Aug 26: Methane and Climate in Pennsylvania

The National Academies’ Science & Engineering Ambassadors presents 

The Methane Martini:  Pennsylvania’s Next Popular Cocktail

Burning natural gas for energy results in less carbon dioxide emissions than coal, but methane (the primary component of natural gas) is a potent greenhouse gas with 30 times more warming power than CO2. In other words, a little bit of methane goes a long way in terms of warming the planet.

Daniel Tkacik and team of scientists from Carnegie Mellon University spent much of the past year measuring natural gas leaks around the country. He’ll share stories about this project, explain the innovative methods devised for this work, and discuss the implications of how these leaks will complicate the ongoing debate about natural gas and its impact on climate.

Daniel is communications manager for the College of Engineering at Carnegie Mellon University. He received his doctorate in mechanical engineering at CMU as a student in Neil Donahue’s lab.

This is the second in a three-part series called “Climate Change Here and Now.”  The third, and final, presentation will feature Ellis Robinson, who will illuminate yet another piece of the climate puzzle with his research on the chemistry of particulate air pollution:  Smoke Gets in Your Eyes (Lungs Too).
6 p.m. at Bar Marco's Union Hall (2216 Penn Avenue, Pittsburgh, PA 15222).   Complimentary hors d'oeuvres will be provided, and the event is free but please be sure to RSVP here.

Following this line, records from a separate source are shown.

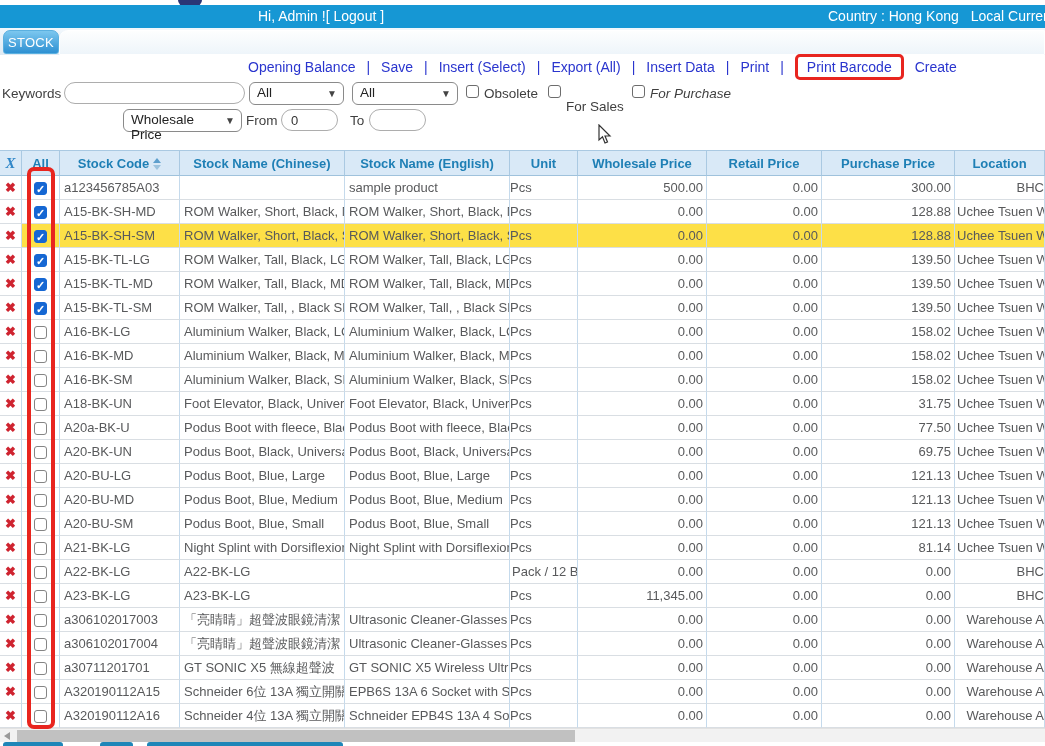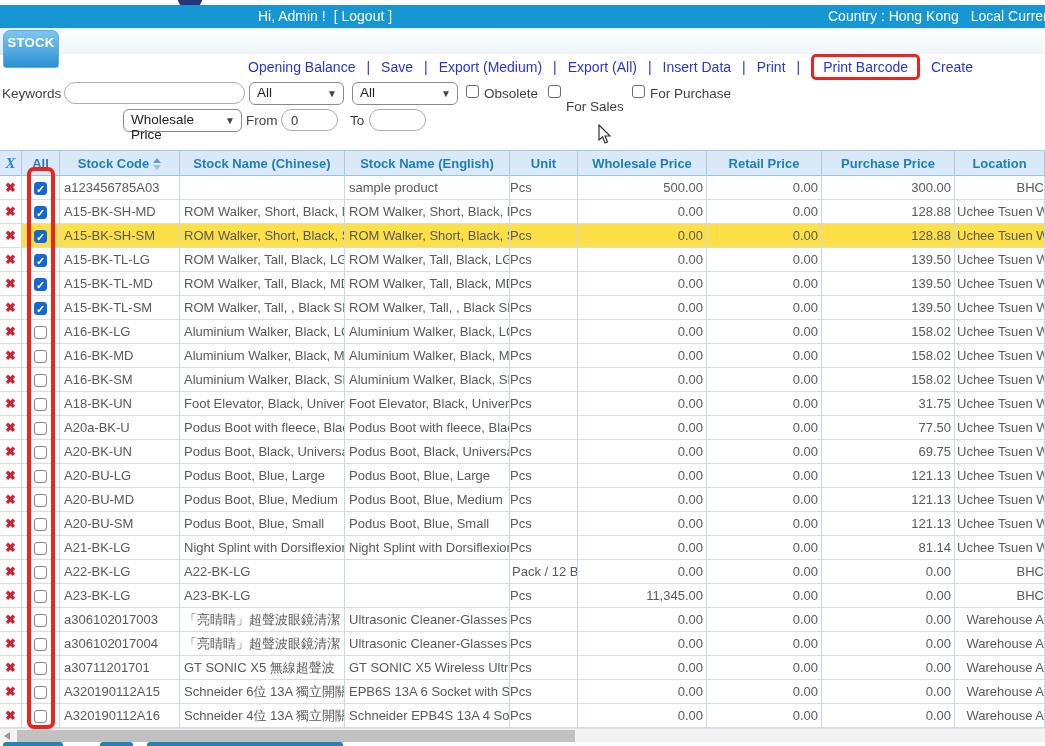--- a/index.html
+++ b/index.html
@@ -3,28 +3,28 @@
 <meta charset="utf-8">
 <style>
   * { box-sizing: border-box; margin: 0; padding: 0; }
   html, body { width: 1045px; height: 746px; overflow: hidden; }
   body { position: relative; background: #fff; font-family: "Liberation Sans", sans-serif; color: #58595b; }
 
   
   .logo-frag { position:absolute; left:178px; top:0; width:24px; height:6px; background:#2a3576; border-radius:0 0 8px 8px; }
   .topbar { position:absolute; left:0; top:5px; width:100%; height:23px; background:#1697D4; color:#fff; font-size:14px; }
   .topbar .greet { position:absolute; left:258px; top:3px; white-space:nowrap; }
-  .topbar .greet a { color:#fff; text-decoration:none; margin-left:8px; }
+  .topbar .greet a { color:#fff; text-decoration:none; }
   .topbar .country { position:absolute; left:828px; top:3px; white-space:nowrap; }
   .topbar .country span { margin-right:12px; }
 
   
   .tabstrip { position:absolute; left:0; top:28px; width:100%; height:27px; background:linear-gradient(#f2f8fc,#dfeaf3); }
   .tabstrip-panel { position:absolute; left:59px; top:2px; right:0; height:25px; background:linear-gradient(#fdfefe,#eef5fa); border:1px solid #fff; border-radius:9px 0 0 0; }
-  .stock-tab { position:absolute; left:3px; top:2px; width:56px; height:38px; background:linear-gradient(#7cc7ef,#2e90d2); border:1px solid #5ab0e0; border-radius:7px 7px 3px 3px; color:#fff; font-weight:bold; font-size:13px; text-align:center; line-height:23px; letter-spacing:.3px; z-index:2; }
+  .stock-tab { position:absolute; left:3px; top:2px; width:56px; height:24px; background:linear-gradient(#7cc7ef,#2e90d2); border:1px solid #5ab0e0; border-radius:7px 7px 3px 3px; color:#fff; font-weight:normal; font-size:13px; text-align:center; line-height:23px; letter-spacing:.3px; z-index:2; }
 
   
   .toolbar { position:absolute; left:248px; top:53px; height:28px; display:flex; align-items:center; gap:11px; font-size:14px; white-space:nowrap; }
   .toolbar a { color:#2A35CE; text-decoration:none; }
   .toolbar .sep { color:#2A35CE; }
   .toolbar .red-box { border:3px solid #E8251F; border-radius:5px; padding:2px 9px;text-align:right; }
 
   
   .filters { position:absolute; left:0; top:80px; width:100%; height:70px; font-size:13.5px; color:#3f3f3f; }
   .flabel { position:absolute; }
@@ -89,21 +89,21 @@
 <div class="tabstrip">
   <div class="tabstrip-panel"></div>
   <div class="stock-tab">STOCK</div>
 </div>
 
 <div class="toolbar">
   <a href="#">Opening Balance</a>
     <span class="sep">|</span>
   <a href="#">Save</a>
     <span class="sep">|</span>
-  <a href="#">Export (Medium)</a>
+  <a href="#">Insert (Select)</a>
     <span class="sep">|</span>
   <a href="#">Export (All)</a>
     <span class="sep">|</span>
   <a href="#">Insert Data</a>
     <span class="sep">|</span>
   <a href="#">Print</a>
     <span class="sep">|</span>
   <a href="#" class="red-box">Print Barcode</a>
   <a href="#">Create</a>
 </div>
@@ -111,21 +111,21 @@
 <div class="filters">
   <span class="flabel" style="left:2px; top:6px;">Keywords</span>
   <input class="tinput" style="left: 64px; top: 2px; width: 181px;" value="">
   <div class="fselect" style="left:249px; top:2px; width:95px;"><span class="caret">▼</span><span>All</span></div>
   <div class="fselect" style="left:352px; top:2px; width:106px;"><span class="caret">▼</span><span>All</span></div>
   <span class="fcb" style="left:466px; top:5px;"></span>
   <span class="flabel" style="left:484px; top:6px;">Obsolete</span>
   <span class="fcb" style="left:548px; top:5px;"></span>
   <span class="flabel" style="left:566px; top:19px;text-align:center;">For Sales</span>
   <span class="fcb" style="left:632px; top:5px;"></span>
-  <span class="flabel" style="left:650px; top:6px;">For Purchase</span>
+  <span class="flabel" style="left:650px; top:6px;font-style:italic;">For Purchase</span>
 
   <div class="fselect" style="left:123px; top:29px; width:119px;"><span class="caret">▼</span><span>Wholesale Price</span></div>
   <span class="flabel" style="left:246px; top:33px;">From</span>
   <input class="tinput" style="left: 281px; top: 29px; width: 57px;" value="0">
   <span class="flabel" style="left:350px; top:33px;">To</span>
   <input class="tinput" style="left: 369px; top: 29px; width: 57px;" value="">
 </div>
 
 <table class="grid">
   <colgroup>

The Science & Engineering Ambassadors program is an activity of the National Academy of Sciences (NAS) and the National Academy of Engineering (NAE). We connect opinion leaders with local experts, building relationships at the community level on the topic of energy.  The NAS and NAE are private, non-profit societies of distinguished scholars engaged in scientific and engineering research, dedicated to the furtherance of science and technology and to their use for the public good.